Phase Reconstruction in a Speech Decoder

PublishedMay 13, 2025

Assigneenot available in USPTO data we have

InventorsSoren Skak JENSEN Sriram SRINIVASAN Koen Bernard VOS

Technical Abstract

Patent Claims

20 claims

Legal claims defining the scope of protection, as filed with the USPTO.

1. One or more non-transitory computer-readable media having stored thereon computer-executable instructions for causing one or more processing units, when programmed thereby, to perform operations comprising: receiving encoded data as part of a bitstream; decoding the encoded data to reconstruct speech, including: decoding residual values, including: decoding a set of phase values, including reconstructing at least some of the set of phase values using a weighted sum of basis functions; and reconstructing the residual values based at least in part on the set of phase values; and filtering the residual values according to linear prediction coefficients; and storing the reconstructed speech for output.

2. The one or more computer-readable media of claim 1, wherein the reconstructing the residual values includes: based at least in part on the set of phase values, reconstructing complex amplitude values for respective subframes of a current frame; and applying an inverse frequency transform to the complex amplitude values for the respective subframes.

3. The one or more computer-readable media of claim 1, wherein the reconstructed phase values are lower-frequency phase values of the set of phase values, and wherein the decoding the set of phase values further includes using at least some of the lower-frequency phase values to synthesize higher-frequency phase values of the set of phase values, each of the higher-frequency phase values having a frequency above a cutoff frequency, the cutoff frequency being based at least in part on a target bitrate for the encoded data and/or pitch cycle information.

4. The one or more computer-readable media of claim 1, wherein the decoding the set of phase values further includes: decoding a set of coefficients that weight the basis functions; decoding an offset value and a slope value that parameterize a linear component; and using the set of coefficients, the offset value, and the slope value as part of the reconstructing the at least some of the set of phase values.

5. The one or more computer-readable media of claim 1, wherein the reconstructing the residual values includes reconstructing complex amplitude values for one or more subframes, including: dequantizing a level of energy for a high band; and scaling high-band complex amplitude values using the dequantized level of energy.

6. The one or more computer-readable media of claim 1, wherein the reconstructing the residual values further includes: based at least in part on the set of phase values, reconstructing complex amplitude values for one or more subframes; adaptively smoothing the complex amplitude values for the respective subframes based at least in part on one or more of pitch cycle information and differences in amplitude values across boundaries; applying an inverse frequency transform to the smoothed complex amplitude values for the respective subframes; and selectively adding noise to the residual values based at least in part on correlation values and a sparseness value.
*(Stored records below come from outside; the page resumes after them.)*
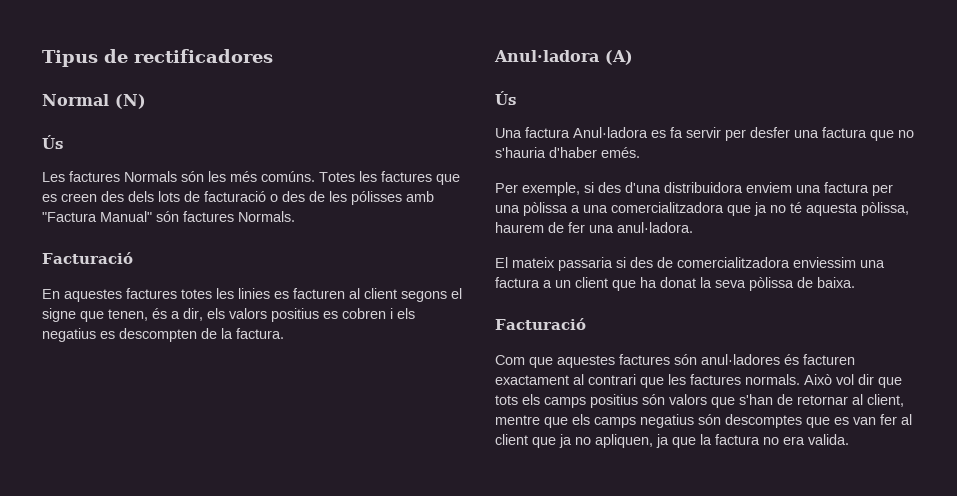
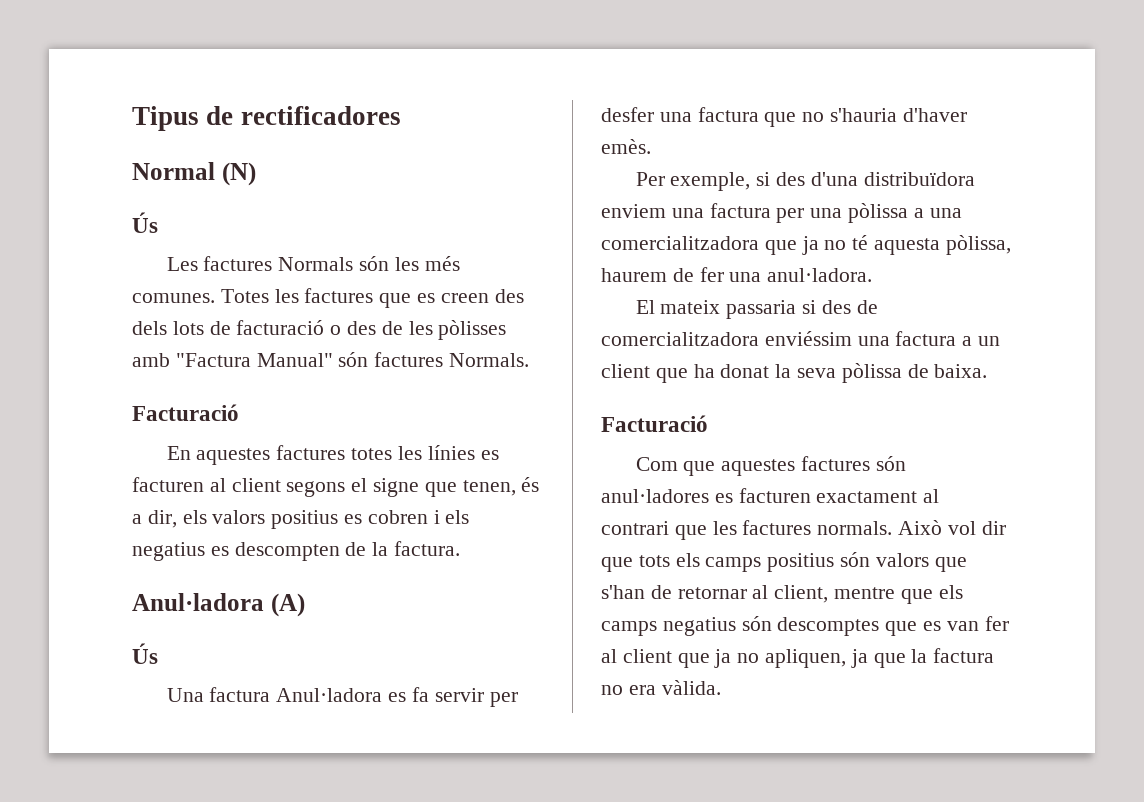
- Les factures Normals són les més comúns.
+ Les factures Normals són les més comunes.
- Totes les factures que es creen des dels lots de facturació o des de les pólisses amb "Factura Manual" són factures Normals.
+ Totes les factures que es creen des dels lots de facturació o des de les pòlisses amb "Factura Manual" són factures Normals.
- En aquestes factures totes les linies es facturen al client segons el signe que tenen, és a dir, els valors positius es cobren i els negatius es descompten de la factura.
+ En aquestes factures totes les línies es facturen al client segons el signe que tenen, és a dir, els valors positius es cobren i els negatius es descompten de la factura.
- Una factura Anul·ladora es fa servir per desfer una factura que no s'hauria d'haber emés.
+ Una factura Anul·ladora es fa servir per desfer una factura que no s'hauria d'haver emès.
- Per exemple, si des d'una distribuidora enviem una factura per una pòlissa a una comercialitzadora que ja no té aquesta pòlissa, haurem de fer una anul·ladora.
+ Per exemple, si des d'una distribuïdora enviem una factura per una pòlissa a una comercialitzadora que ja no té aquesta pòlissa, haurem de fer una anul·ladora.
- El mateix passaria si des de comercialitzadora enviessim una factura a un client que ha donat la seva pòlissa de baixa.
+ El mateix passaria si des de comercialitzadora enviéssim una factura a un client que ha donat la seva pòlissa de baixa.
- Com que aquestes factures són anul·ladores és facturen exactament al contrari que les factures normals.
+ Com que aquestes factures són anul·ladores es facturen exactament al contrari que les factures normals.
- Això vol dir que tots els camps positius són valors que s'han de retornar al client, mentre que els camps negatius són descomptes que es van fer al client que ja no apliquen, ja que la factura no era valida.
+ Això vol dir que tots els camps positius són valors que s'han de retornar al client, mentre que els camps negatius són descomptes que es van fer al client que ja no apliquen, ja que la factura no era vàlida.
7. One or more non-transitory computer-readable media having stored thereon encoded data as part of a bitstream, the encoded data being organized to facilitate decoding to reconstruct speech by performing operations comprising: decoding residual values, including: decoding a sparseness value and correlation values; decoding one or more sets of magnitude values; decoding a set of phase values; and reconstructing the residual values, including: reconstructing complex amplitude values for one or more subframes of a current frame using the one or more sets of magnitude values and the set of phase values; applying an inverse frequency transform to the complex amplitude values for the respective subframes; and selectively adding noise to the residual values based at least in part on the correlation values and the sparseness value; and filtering the residual values according to linear prediction coefficients; and storing the reconstructed speech for output.

8. The one or more computer-readable media of claim 7, wherein the reconstructing the residual values further includes adaptively smoothing the complex amplitude values for the respective subframes based at least in part on one or more of pitch cycle information and differences in amplitude values across boundaries, and wherein the inverse frequency transform is applied to the smoothed complex amplitude values.

9. The one or more computer-readable media of claim 7, wherein the reconstructing the residual values further includes repeating the set of phase values for at least one of the one or more subframes, and wherein the complex amplitude values for the respective subframes are reconstructed using the repeated sets of phase values.

10. The one or more computer-readable media of claim 7, wherein the decoding the set of phase values includes using at least some lower-frequency phase values to synthesize higher-frequency phase values of the set of phase values, each of the higher-frequency phase values having a frequency above a cutoff frequency, the cutoff frequency being based at least in part on a target bitrate for the encoded data and/or pitch cycle information.

11. The one or more computer-readable media of claim 7, wherein the decoding the set of phase values includes reconstructing at least some of the set of phase values using a weighted sum of basis functions.

12. The one or more computer-readable media of claim 11, wherein the decoding the set of phase values further includes: decoding a set of coefficients that weight the basis functions; decoding an offset value and a slope value that parameterize a linear component; and using the set of coefficients, the offset value, and the slope value as part of the reconstructing the at least some of the set of phase values.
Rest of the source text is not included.